Justin Bieber chronology
| Freedom (2021) | Swag (2025) | Swag II (2025) |

Singles from Swag
- "Daisies" Released: July 14, 2025; "Yukon" Released: July 22, 2025; "First Place" Released: August 13, 2025;

= Swag (Justin Bieber album) =

Swag (stylized as SWAG) is the seventh studio album by Canadian singer Justin Bieber. It was released through Def Jam Recordings and ILH Productions on July 11, 2025. The album contains guest appearances from Gunna, Druski, Dijon, Lil B, Sexyy Red, Cash Cobain, Eddie Benjamin, and Marvin Winans. Production was handled by Bieber, Dijon, and Benjamin themselves, alongside Carter Lang, Dylan Wiggins, Daniel Chetrit, Mk.gee, Eli Teplin, Knox Fortune, Daniel Caesar, and Harv.

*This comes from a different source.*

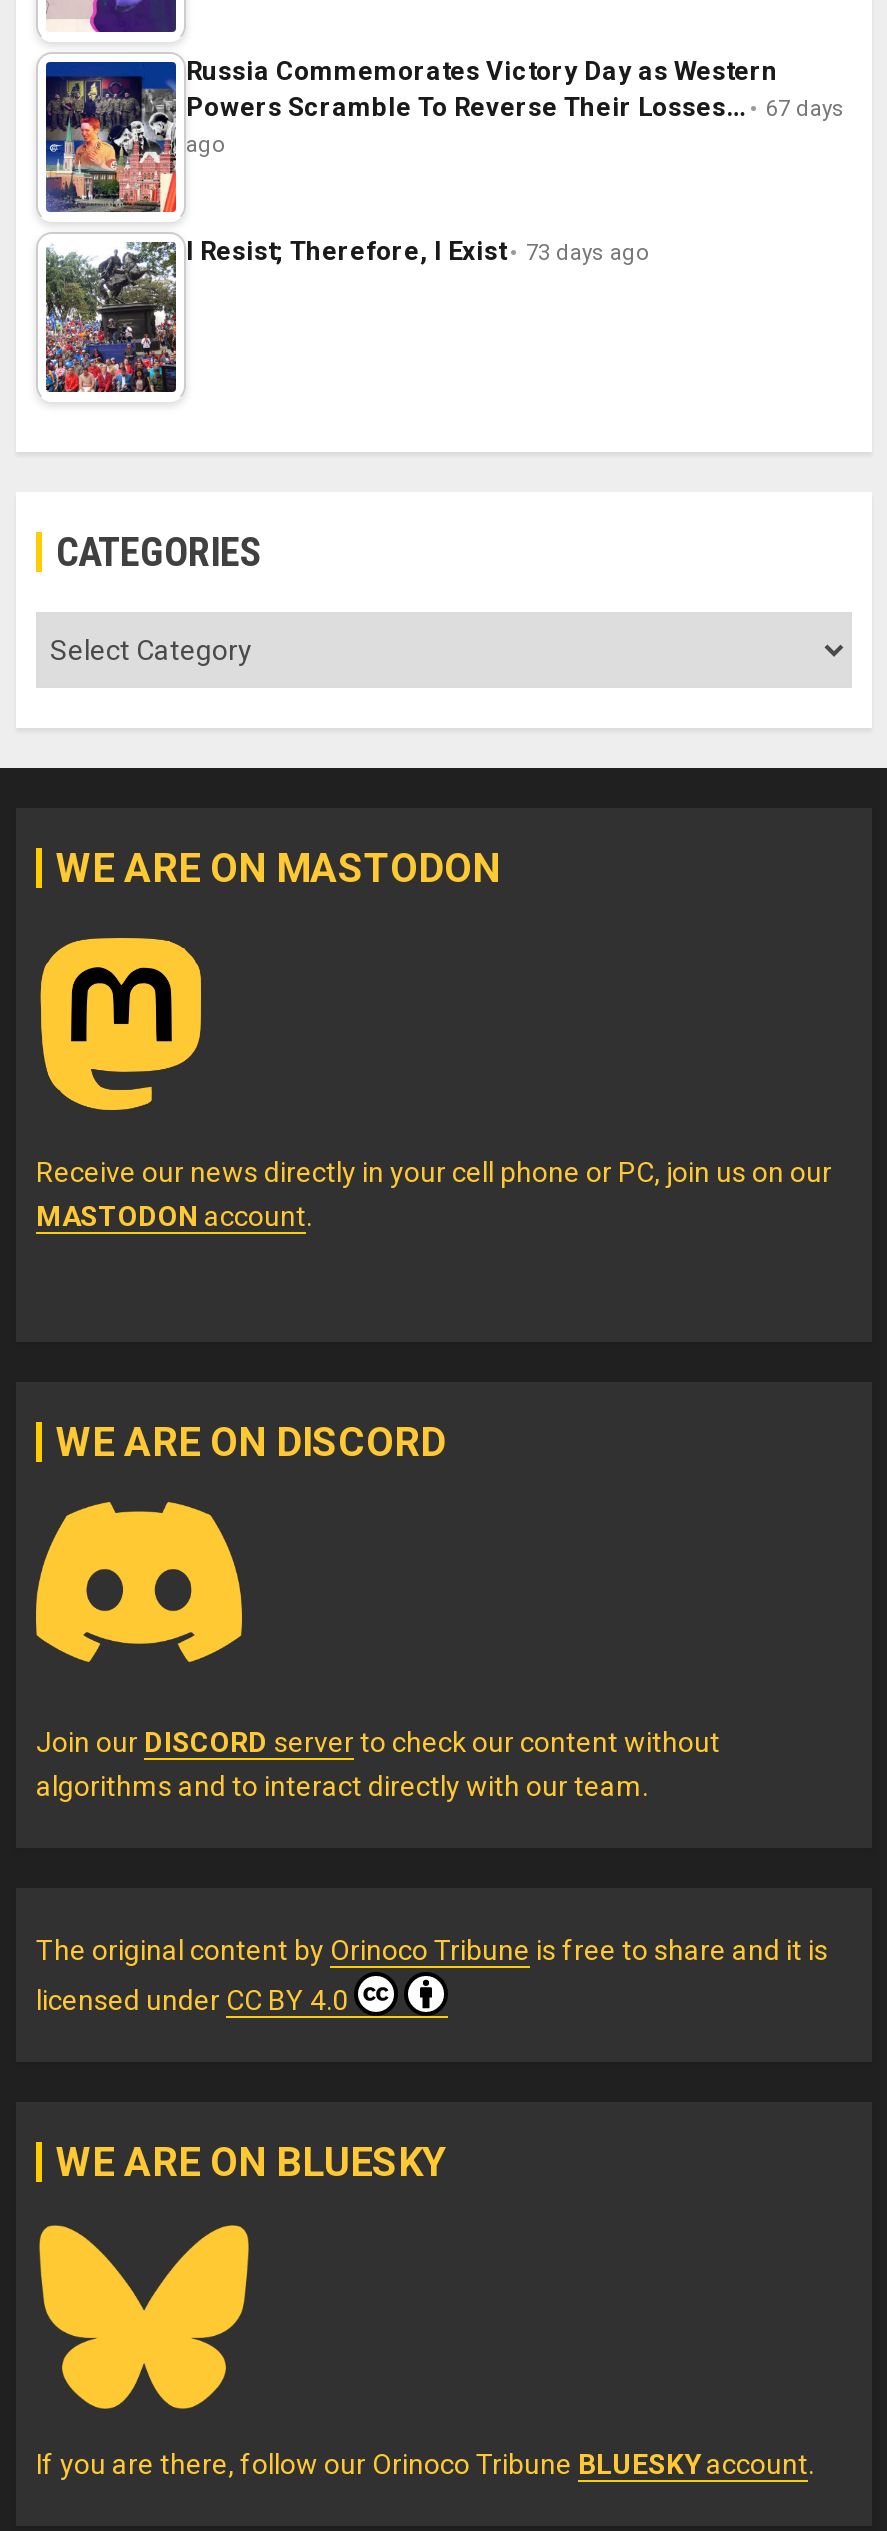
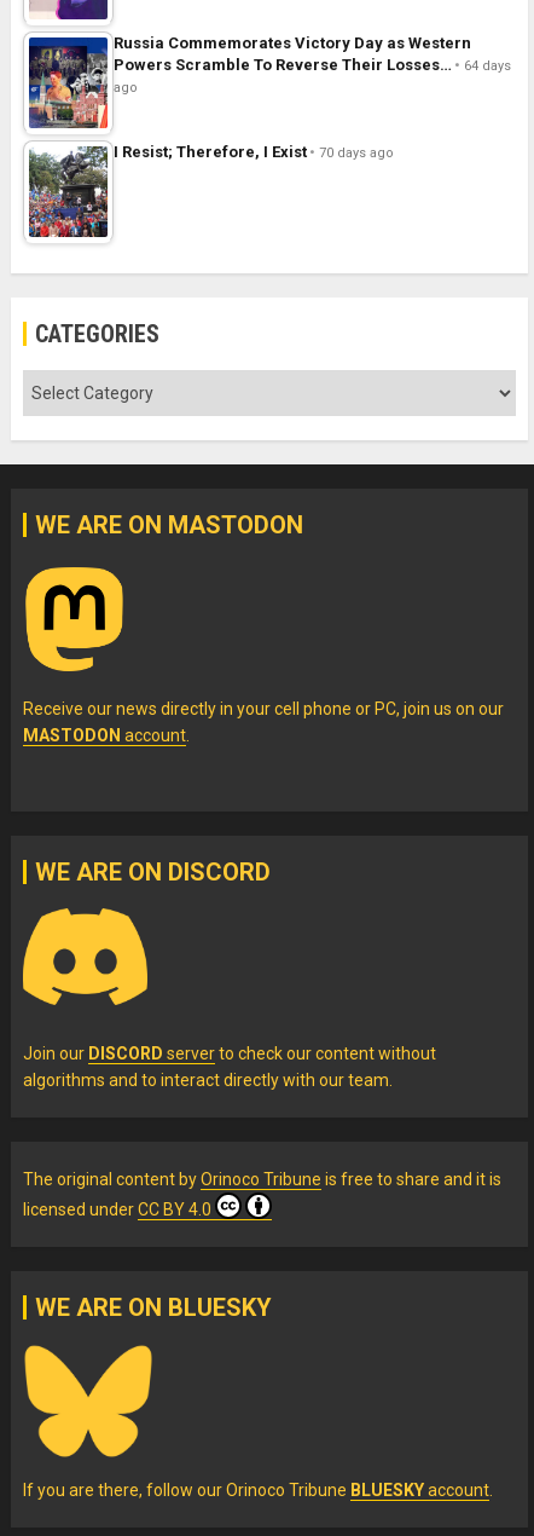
[186,93,844,123] Powers Scramble To Reverse Their Losses… 67 days -> [114,56,511,74] Powers Scramble To Reverse Their Losses… 64 days
[186,237,650,267] I Resist; Therefore, I Exist 73 days ago -> [114,143,394,161] I Resist; Therefore, I Exist 70 days ago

An R&B and synth-pop album, Swag serves as a follow-up to Bieber's previous album, Justice, and his second extended play, Freedom, both of which were released in 2021. A sequel of the album, titled Swag II, was released on September 5, 2025. In support of both albums, Bieber performed a cellphone-free private concert at the Roxy Theatre in West Hollywood, California, on March 29, 2026, where he performed 25 tracks from both albums, making the live debuts for all but three of the tracks.

Upon release, Swag was met with generally positive reviews from music critics. The album peaked at number one in Austria, Belgium, Canada, Denmark, Iceland, the Netherlands, Norway, Portugal, and Switzerland, while reaching the top 10 in Australia, Germany, Japan, New Zealand, Spain, Sweden, the United Kingdom, and the United States. It was supported by three singles: "Daisies", "Yukon", and "First Place". The album received four nominations at the 68th Annual Grammy Awards.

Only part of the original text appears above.